_Material for the task_
▬▬▬

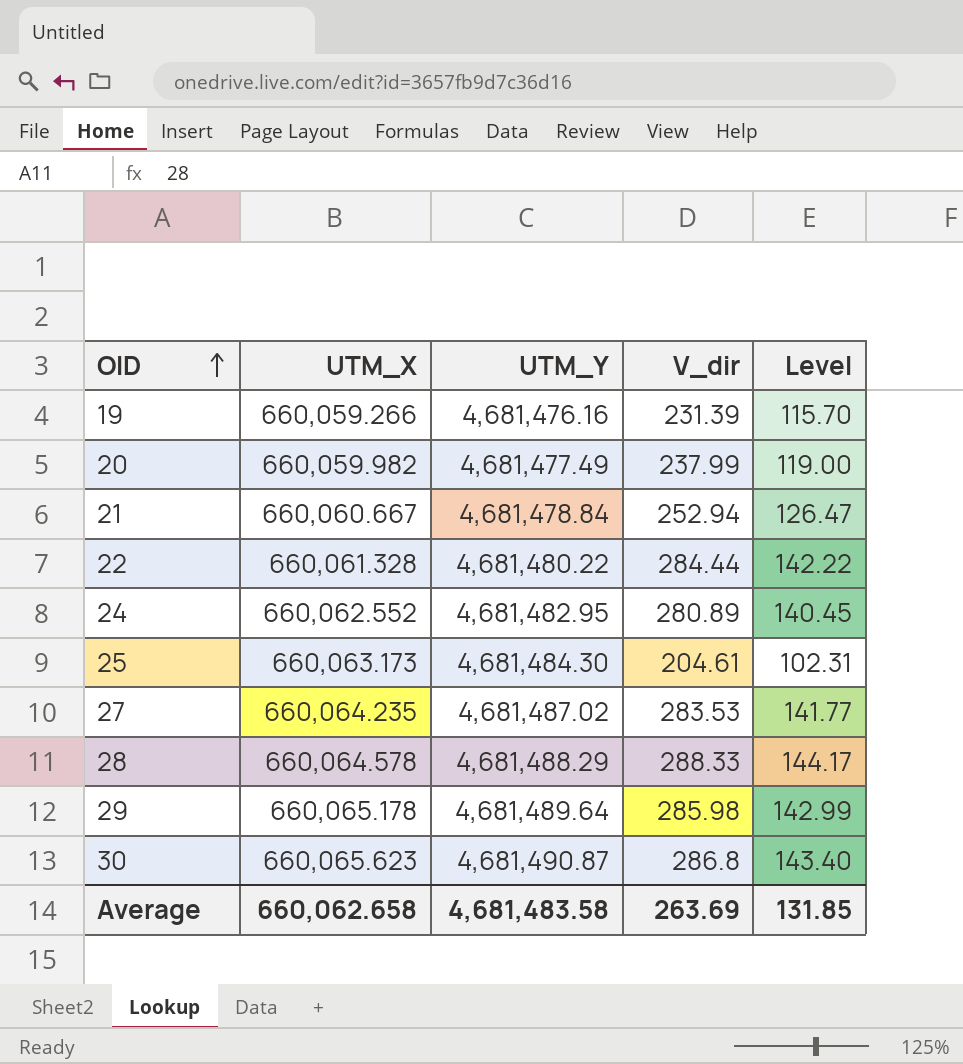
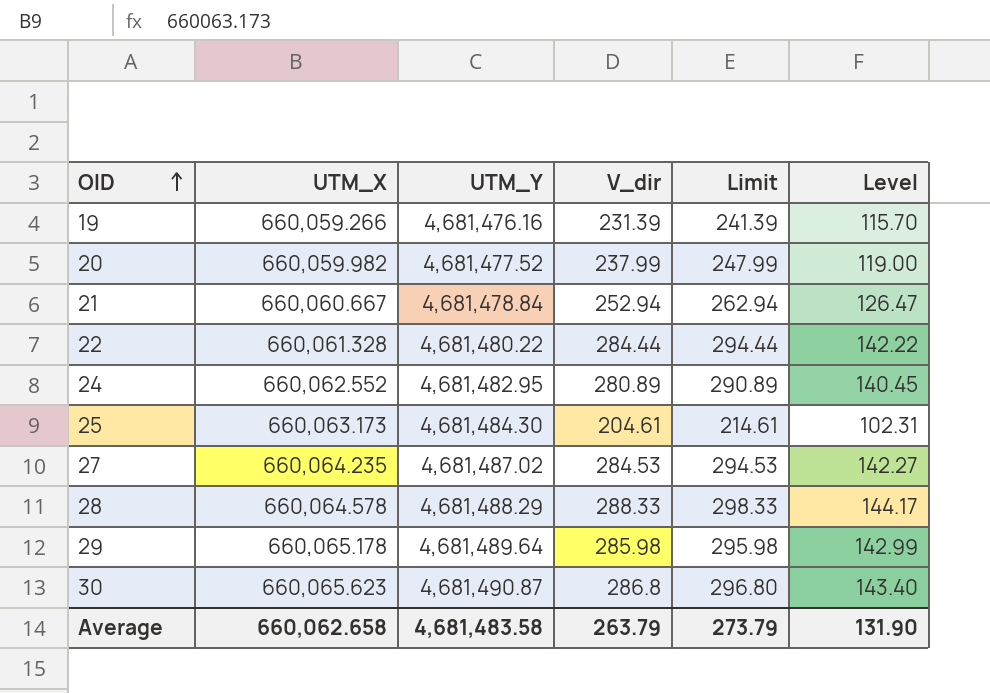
column Limit | formula: none -> [V_dir] + 10
20 | UTM_Y: 4,681,477.49 -> 4,681,477.52
27 | V_dir: 283.53 -> 284.53
27 | Level: 141.77 -> 142.27
Average | V_dir: 263.69 -> 263.79
Average | Level: 131.85 -> 131.90

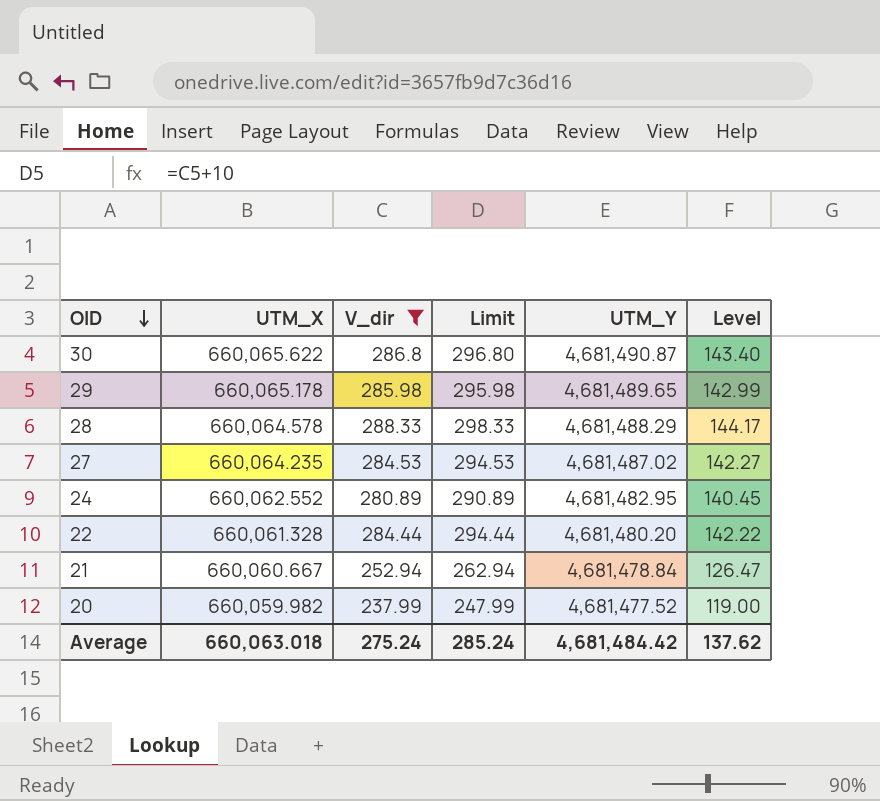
filter: none -> V_dir >= 237.99
row order: OID ascending -> OID descending
column UTM_Y | position: 3 -> 5
30 | UTM_X: 660,065.623 -> 660,065.622
29 | UTM_Y: 4,681,489.64 -> 4,681,489.65
22 | UTM_Y: 4,681,480.22 -> 4,681,480.20
Average | UTM_X: 660,062.658 -> 660,063.018
Average | V_dir: 263.79 -> 275.24
Average | Limit: 273.79 -> 285.24
Average | UTM_Y: 4,681,483.58 -> 4,681,484.42
Average | Level: 131.90 -> 137.62

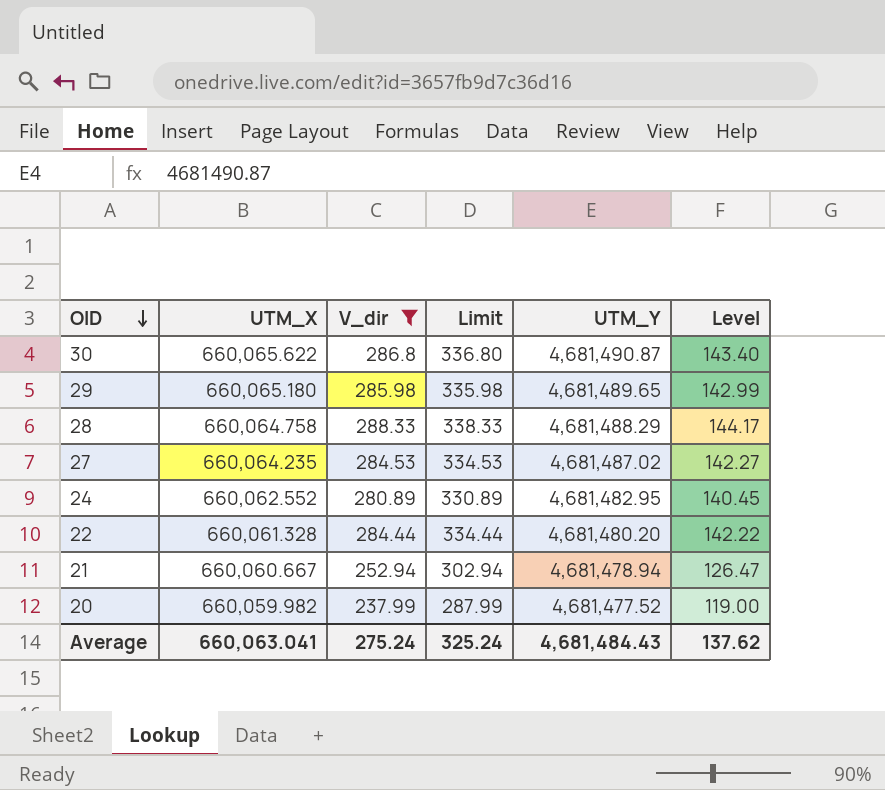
column Limit | formula: [V_dir] + 10 -> [V_dir] + 50
29 | UTM_X: 660,065.178 -> 660,065.180
28 | UTM_X: 660,064.578 -> 660,064.758
21 | UTM_Y: 4,681,478.84 -> 4,681,478.94
Average | UTM_X: 660,063.018 -> 660,063.041
Average | Limit: 285.24 -> 325.24
Average | UTM_Y: 4,681,484.42 -> 4,681,484.43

▬▬▬

_Required work_
Considering only lines that contain the word "Limit", say how many there are in the data, with no other text.

_Task answer_
4